Combine natural language queries with metadata filters for precise results.

In [None]:
# Example 1: Search for warm jackets for women
results = collection.query(
    query_texts=["warm insulated jacket for cold weather"],
    where={"gender": {"$eq": "Women"}},
    n_results=5
)

print("=== Warm Women's Jackets ===")
for i, metadata in enumerate(results['metadatas'][0], 1):
    print(f"{i}. {metadata['product_name']}")
    print(f"   Brand: {metadata['brand']} | Price: ${metadata['price_usd']}")
    print(f"   Insulation: {metadata['insulation']} | Season: {metadata['season']}")

In [None]:
# Example 2: Search for hiking gear from specific brand
results = collection.query(
    query_texts=["jacket for trail hiking in mountains"],
    where={"brand": {"$eq": "TrailForge"}},
    n_results=5
)

print("=== TrailForge Hiking Jackets ===")
for i, metadata in enumerate(results['metadatas'][0], 1):
    print(f"{i}. {metadata['product_name']} - ${metadata['price_usd']}")
    print(f"   Purpose: {metadata['primary_purpose']} | Terrain: {metadata['terrain']}")

In [None]:
# Example 3: Search for affordable waterproof jackets
results = collection.query(
    query_texts=["waterproof rain jacket"],
    where={
        "$and": [
            {"waterproofing": {"$eq": "Waterproof"}},
            {"price_usd": {"$lt": 250}}
        ]
    },
    n_results=5
)

print("=== Affordable Waterproof Jackets (Under $250) ===")
for i, metadata in enumerate(results['metadatas'][0], 1):
    print(f"{i}. {metadata['product_name']} - ${metadata['price_usd']}")
    print(f"   Rating: {metadata['rating']} | Material: {metadata['material']}")

In [None]:
# Example 4: Search for winter gear for specific activity
results = collection.query(
    query_texts=["jacket for skiing and snowboarding"],
    where={
        "$and": [
            {"season": {"$eq": "Winter"}},
            {"insulation": {"$eq": "Insulated"}}
        ]
    },
    n_results=5
)

print("=== Insulated Winter Jackets ===")
for i, metadata in enumerate(results['metadatas'][0], 1):
    print(f"{i}. {metadata['product_name']}")
    print(f"   Weather: {metadata['weather_profile']} | Price: ${metadata['price_usd']}")

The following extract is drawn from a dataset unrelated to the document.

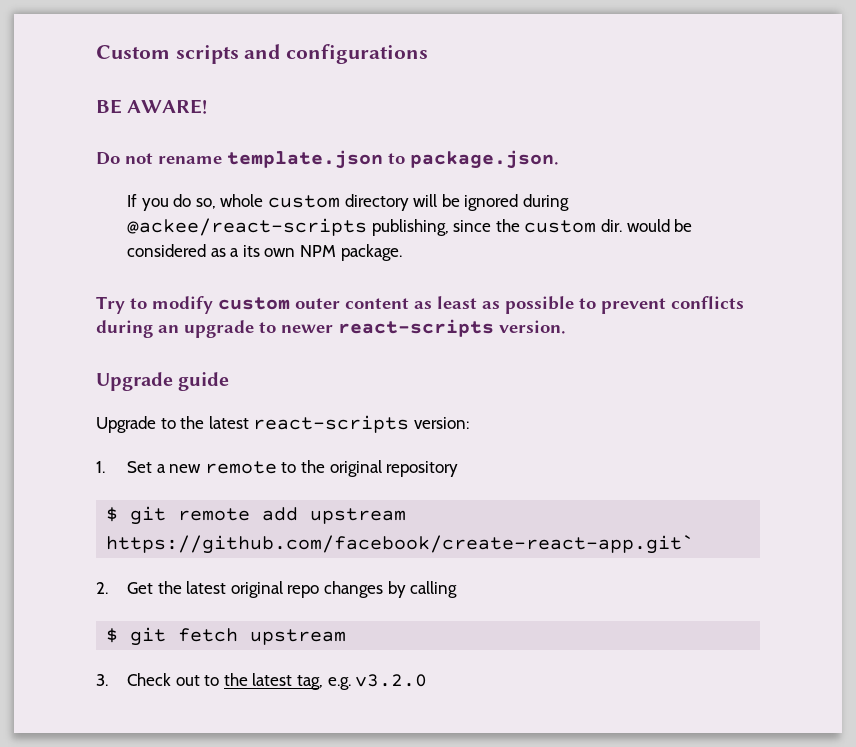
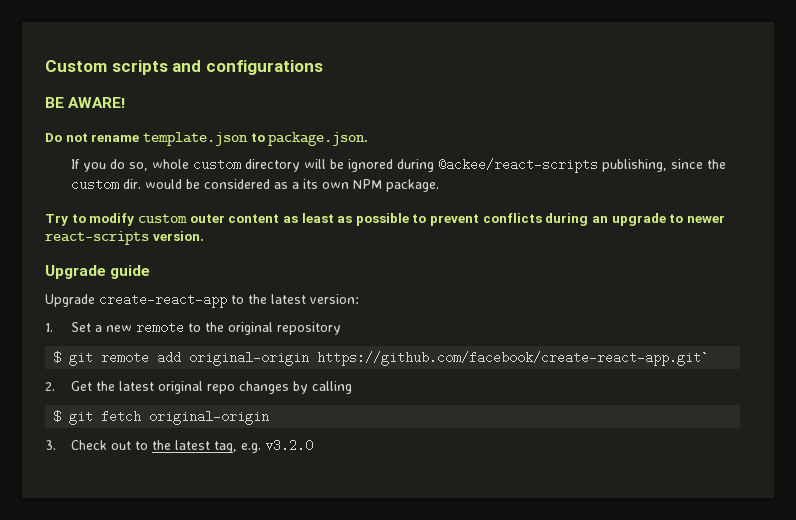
[160,415,410,433] to the latest react-scripts -> [99,293,306,308] create-react-app to the latest
[310,508,407,524] upstream -> [189,351,310,366] original-origin
[250,629,347,645] upstream -> [149,410,270,425] original-origin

## 4. Similar Product Search

Find products similar to a specific item based on vector similarity.

In [7]:
# First, let's get a product to use as reference
reference_results = collection.get(
    where={"subcategory": {"$eq": "Down Jackets"}},
    limit=1
)

reference_product = reference_results['metadatas'][0]
reference_id = reference_results['ids'][0]
reference_doc = reference_results['documents'][0]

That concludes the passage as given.